Chrome implements a one-process-per-application model. This means application behaviour (unintended or malicious) is localized, crashes are easier to deal with, debugging is easier and memory management is more efficient. This also makes the browser design more flexible and extensible.

The UI is minimalistic and stylish, a signature Google UI. Tabs are the central element in the user interface and therefore are at the very top of the browser. Less important elements of the UI such as the status bar and bookmarks are hidden by default. The default home page shows the 9 most visited sites plus most searched sites, a pretty sensible default and something I know I will get used to in a few days. The best part about the UI is that everything is better but in a subtle, non-distracting manner. All the (Firefox) shortcuts work as expected and everything is where I expect it to be. Google Gears is in-built and provides the interface to the user’s file-system and allows applications to behave more like native applications.

Security is built-in by design. Applications and plug-ins are sandboxed from each other and from the rest of the user’s system. Processes cannot write to the filesystem (no persistent cookies!) and cannot read from sensitive filesystem folders or files. Conventional browser anti-phishing mechanisms are also in place checking sites visited against a list of known malicious sites.

The browser itself and the V8 JavaScript engine are open-source allowing others to use these in their projects. And good features developed by others can be introduced in the core codebase by the Google team effectively allowing a larger team to contribute to these projects albeit indirectly.
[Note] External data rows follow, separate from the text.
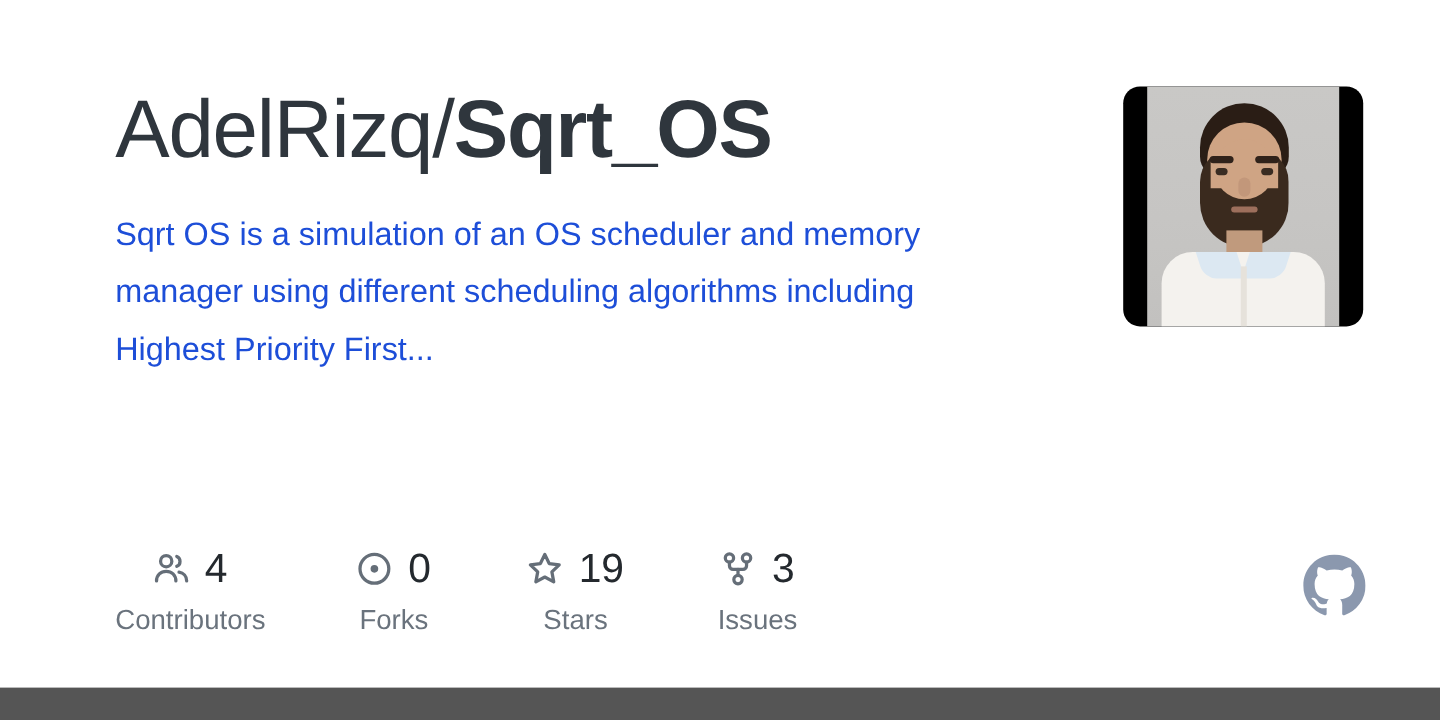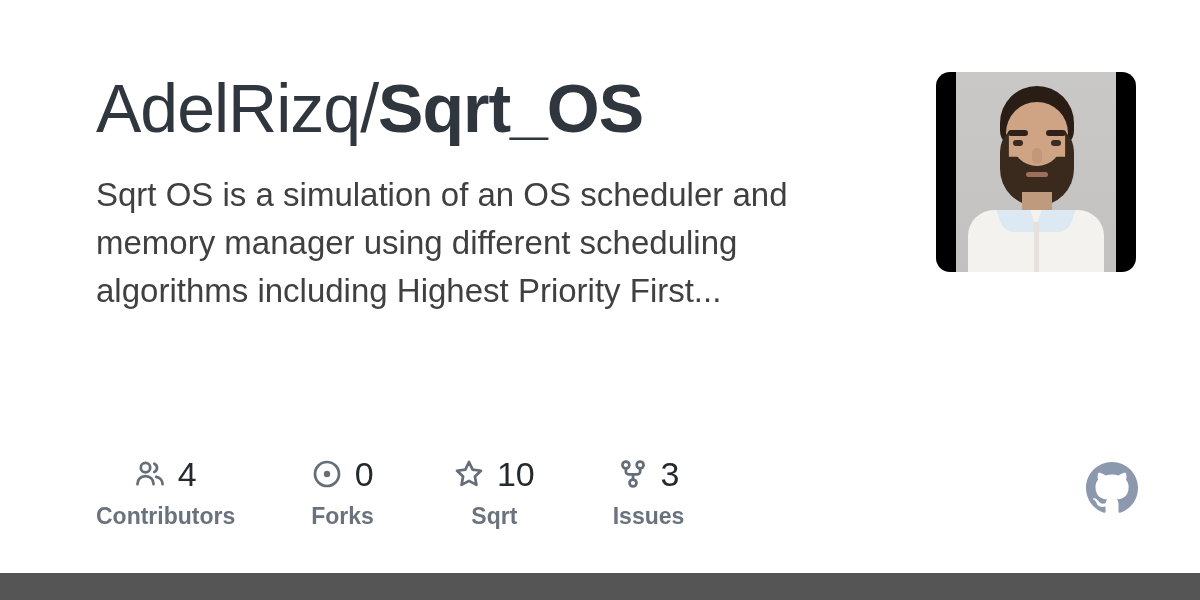--- a/index.html
+++ b/index.html
@@ -53,9 +53,9 @@
 
   .repo-description {
     margin-top: 26px;
-    font-size: 33px;
+    font-size: 27px;
     line-height: 48px;
-    color: #404040;
+    color: #1d4ed8;
     font-weight: 400;
     width: 710px;
   }

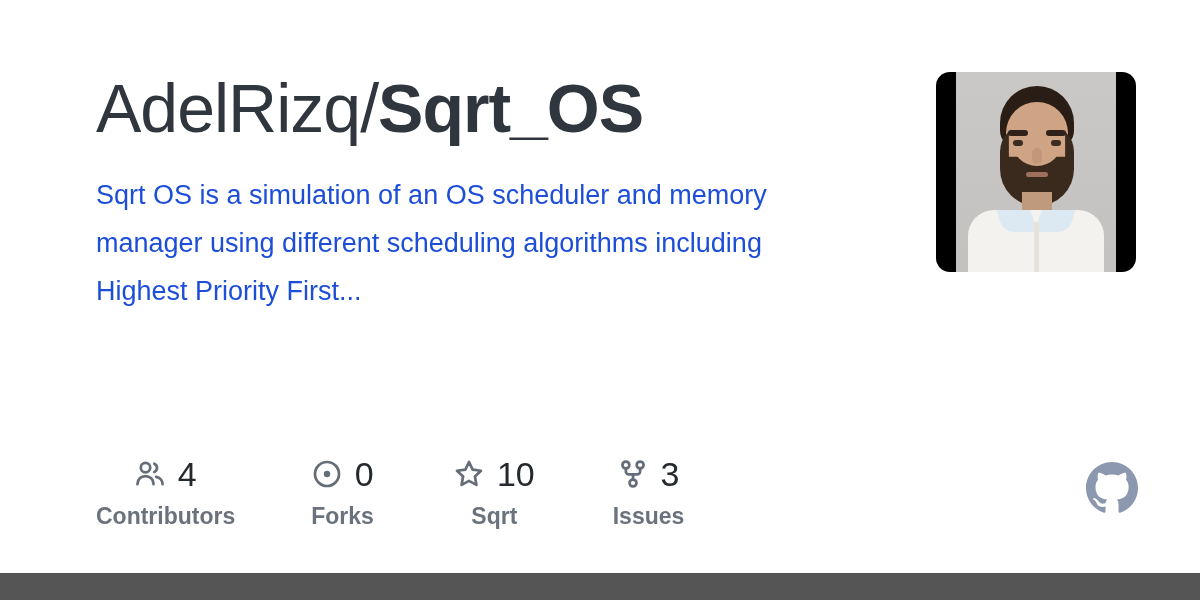--- a/index.html
+++ b/index.html
@@ -306,7 +306,7 @@
         <svg class="stat-icon" viewBox="0 0 16 16" fill="none" stroke="currentColor" stroke-width="1.45">
           <path d="M8 1.6l1.95 4.06 4.45.6-3.25 3.1.82 4.44L8 11.66l-3.97 2.14.82-4.44-3.25-3.1 4.45-.6z" stroke-linejoin="round"></path>
         </svg>
-        <span class="stat-value">10</span>
+        <span class="stat-value">19</span>
       </div>
       <div class="stat-label">Sqrt</div>
     </div>

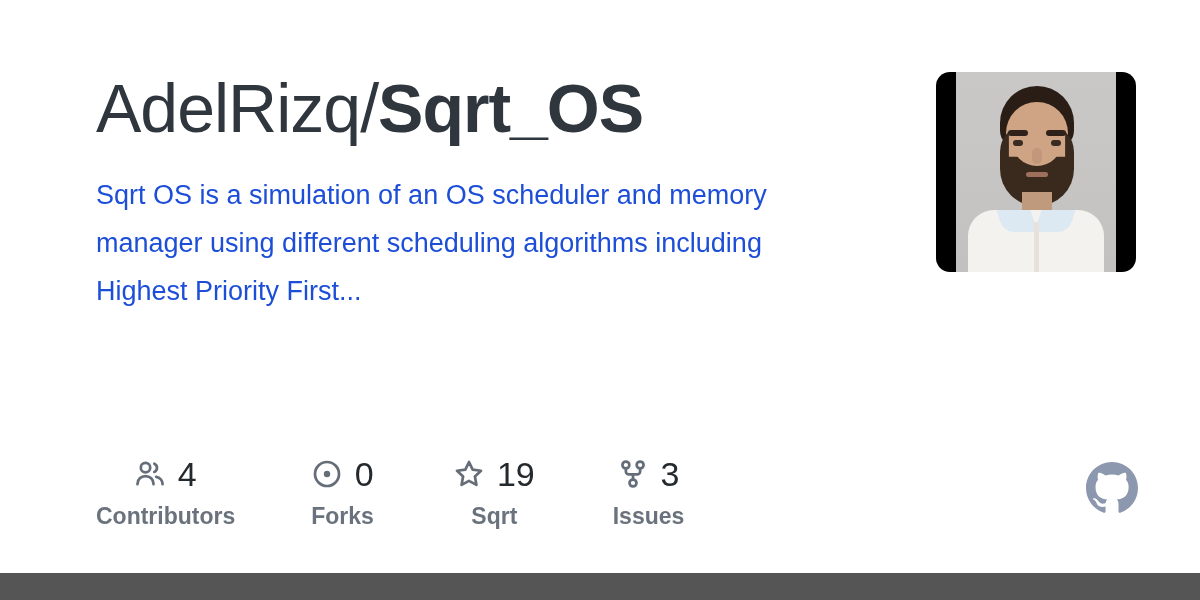--- a/index.html
+++ b/index.html
@@ -209,7 +209,7 @@
     margin-top: 9px;
     font-size: 23px;
     color: #6a737d;
-    font-weight: 700;
+    font-weight: 400;
     line-height: 1;
     text-align: center;
   }

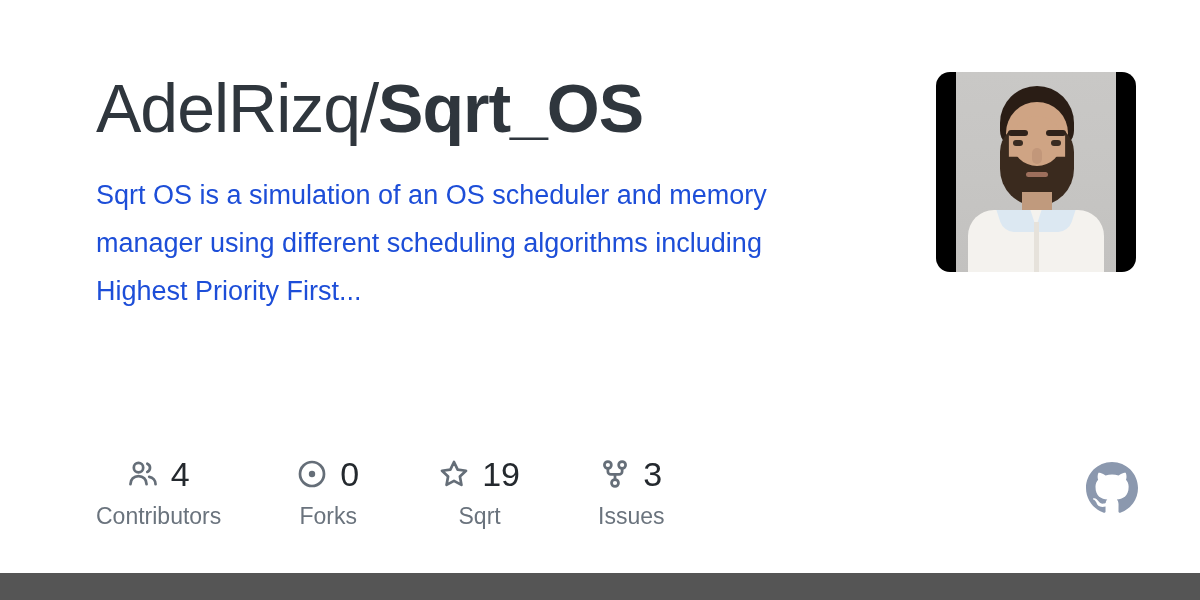--- a/index.html
+++ b/index.html
@@ -308,7 +308,7 @@
         </svg>
         <span class="stat-value">19</span>
       </div>
-      <div class="stat-label">Sqrt</div>
+      <div class="stat-label">Stars</div>
     </div>
 
     <div class="stat stat-forks">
Open sourcing is also a smart defense against monopoly allegations I guess.

This is a major shakeup of the browser market. Chrome was announced around the same time as the IE8 announcement, this is probably a deliberate move intended to invoke comparisons and garner more publicity. Users shifting to IE8 from IE7 or to IE7 from IE6 might decide to give Chrome a try and stick with it. Users of the various Google services are also a primary audience, the browser has the Google brand and that says something for the users of those services. But most disruptive of all Google Chrome will probably take away a significant chunk of the Mozilla Firefox userbase.

IE is the OS’s browser. It is the default browser, the “e” icon that most users associate with the Web and the browser that renders almost everything nicely. Firefox was the “alternate” browser. It is the browser with a rich ecosystem of extensions and thus more flexible. It is the preferred browser for tech-savvy surfers, slightly more secure and of course available on non-Windows systems.

Google Chrome is all set to displace Mozilla Firefox and become the preferred “alternate” browser. Today it does most things that Firefox can do, eventually it will do ALL things that firefox can do and I am not sure what Firefox’s differentiator will be to make me choose Firefox over Chrome. Today Chrome lacks the plug-ins/extensions that Firefox has but that is just a matter of time before Firefox extensions are ported to Chrome.I am going to hazard a guess and say that Chrome will have a third of the browser market a year frmo now.